Lovemore was still trying to shake the strange dream out of his foggy skull.

"What does that mean?" he asked.

"It means in a couple of days, when the doctors release you, you'll be taken to a detention center and deported."

Angie and Kenny came to visit that night.

"It took us days to find you," Angie said. "What happened?"

Lovemore explained about the all-night bicycle ride and the accident.

"You tangle with sheet metal, you always lose," said Kenny. "I remember once I had to pry this kid out a car -- hell, the fender was wrapped around his ass."

"Is that like a fireman thing?" Angie said. "Normal people don't want to hear stories like that. Listen, Lovemore, I've been working things out."

Angie was full of plans. Lovemore could stay at Kenny's place. She'd already cleaned it. She'd made up a bed on the couch. She'd shopped for food. Kenny was hardly there because he did three days on, four days off at the firehouse . . .

Lovemore held up his hand.

"I'm going home, Angie."

"To Africa? You only just got here."

Lovemore explained about the immigration man and the deportation. Kenny went Bronx over this, talking about everybody in City Hall he was going to call and how he'd sponsor Lovemore and just give him a couple of days and he'd figure it out.

"No, Kenny," Lovemore said. "It is time to go home. I miss the round hills."

Kenny did make some calls. There was nothing he could do for Lovemore. He managed to pull some strings and get Lovemore released to his care for the twenty-four hours before the African had to report to the deportation center.

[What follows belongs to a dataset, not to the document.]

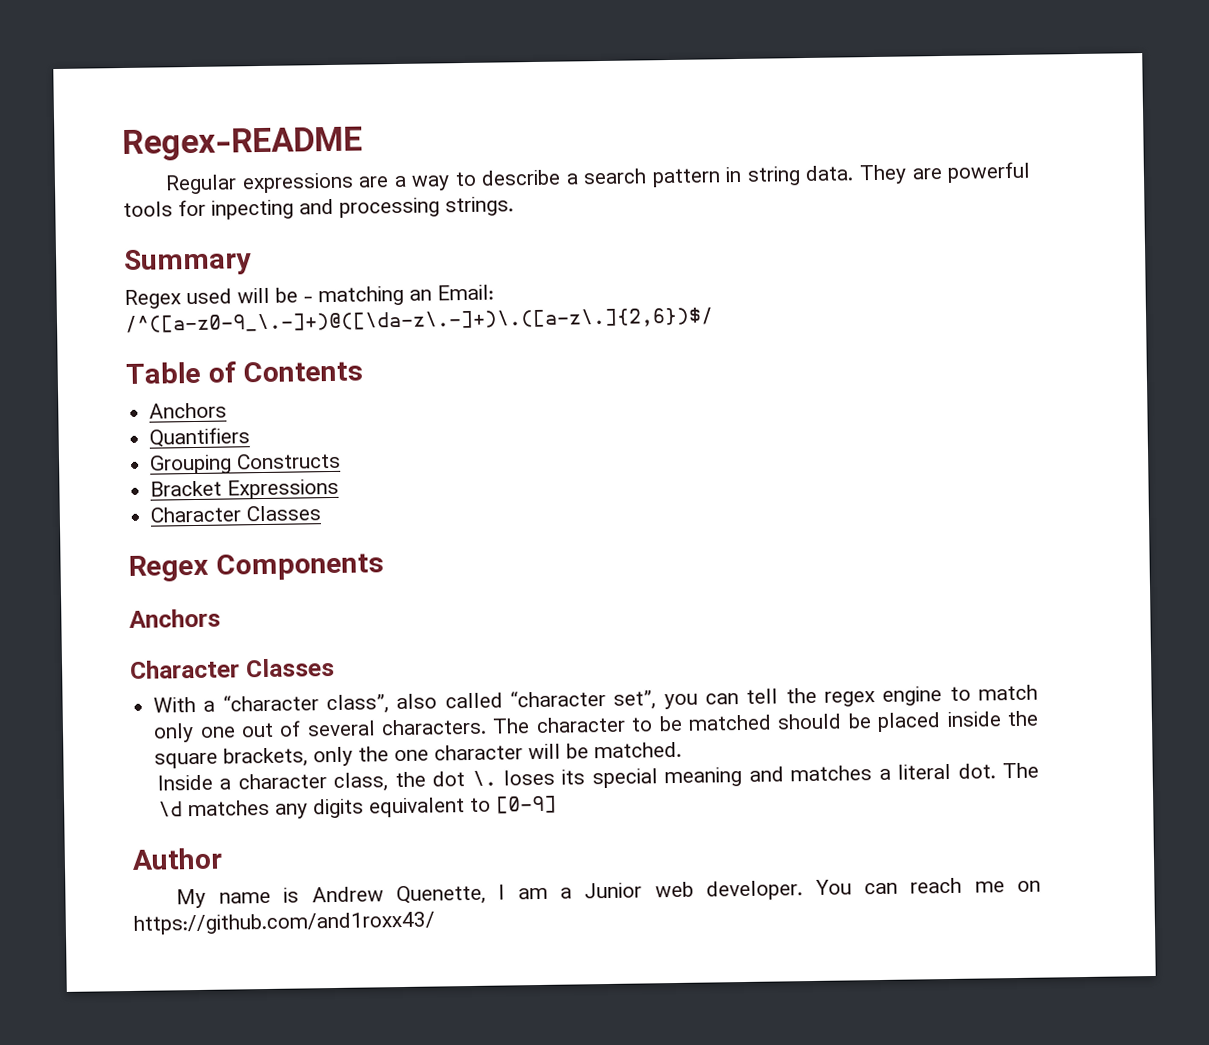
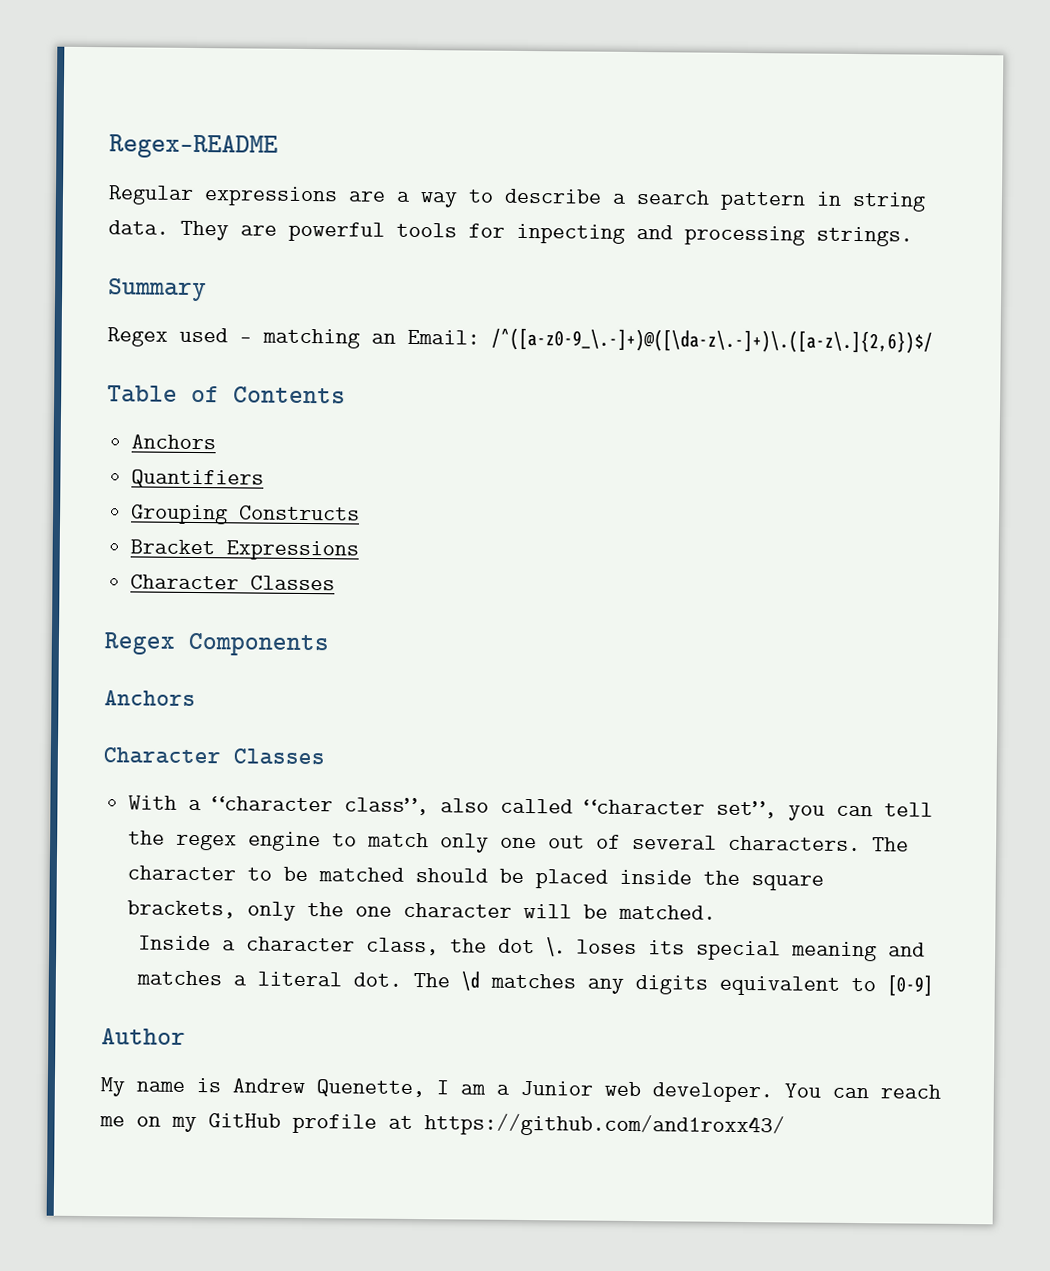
- Regex used will be - matching an Email: /^([a-z0-9_\.-]+)@([\da-z\.-]+)\.([a-z\.]{2,6})$/
+ Regex used - matching an Email: /^([a-z0-9_\.-]+)@([\da-z\.-]+)\.([a-z\.]{2,6})$/
- You can reach me on https://github.com/and1roxx43/
+ You can reach me on my GitHub profile at https://github.com/and1roxx43/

"You run, I'm toast," said Kenny.

"Where would I go?" answered Lovemore.

So, that night they closed the Hudson Diner. The owner, Gino, wasn't too happy about closing his 24/7 operation, but it also meant he could go home. He made Angie swear she wouldn't wreck the place and gave her the keys.

Angie put a sign on the door that said: We're sending Lovemore back to Africa. Party!

All the regulars came. Music filled the diner that night, drawing in everyone from the neighborhood; people Lovemore knew, people he didn't, but all of them shaking his hand, and all the women dancing with him, and the cops and the firemen and the junkies and the whores, and even the priest from Saint Agnes stayed in the diner until dawn.

As the sky began to lighten, Lovemore walked outside and stood on the corner. The air was fresh. The city hum was quieter now, gathering itself for another day. He walked down the block to the next street. From there he could see the Chrysler Building beginning to glow in the early streaks of the rising sun.

It was time to return to Africa, and the round hills of his native land. It was time to see his mama again and his papa, and perhaps work on his papa's farm for a while.

He smiled.

Who can know a place in so short a time? Not this sprawling tangle of dreams, it is too vast. It would take ten lifetimes to begin to understand the rhythms of the day. But if you learn where the spirits live, well, perhaps that is a good place to begin.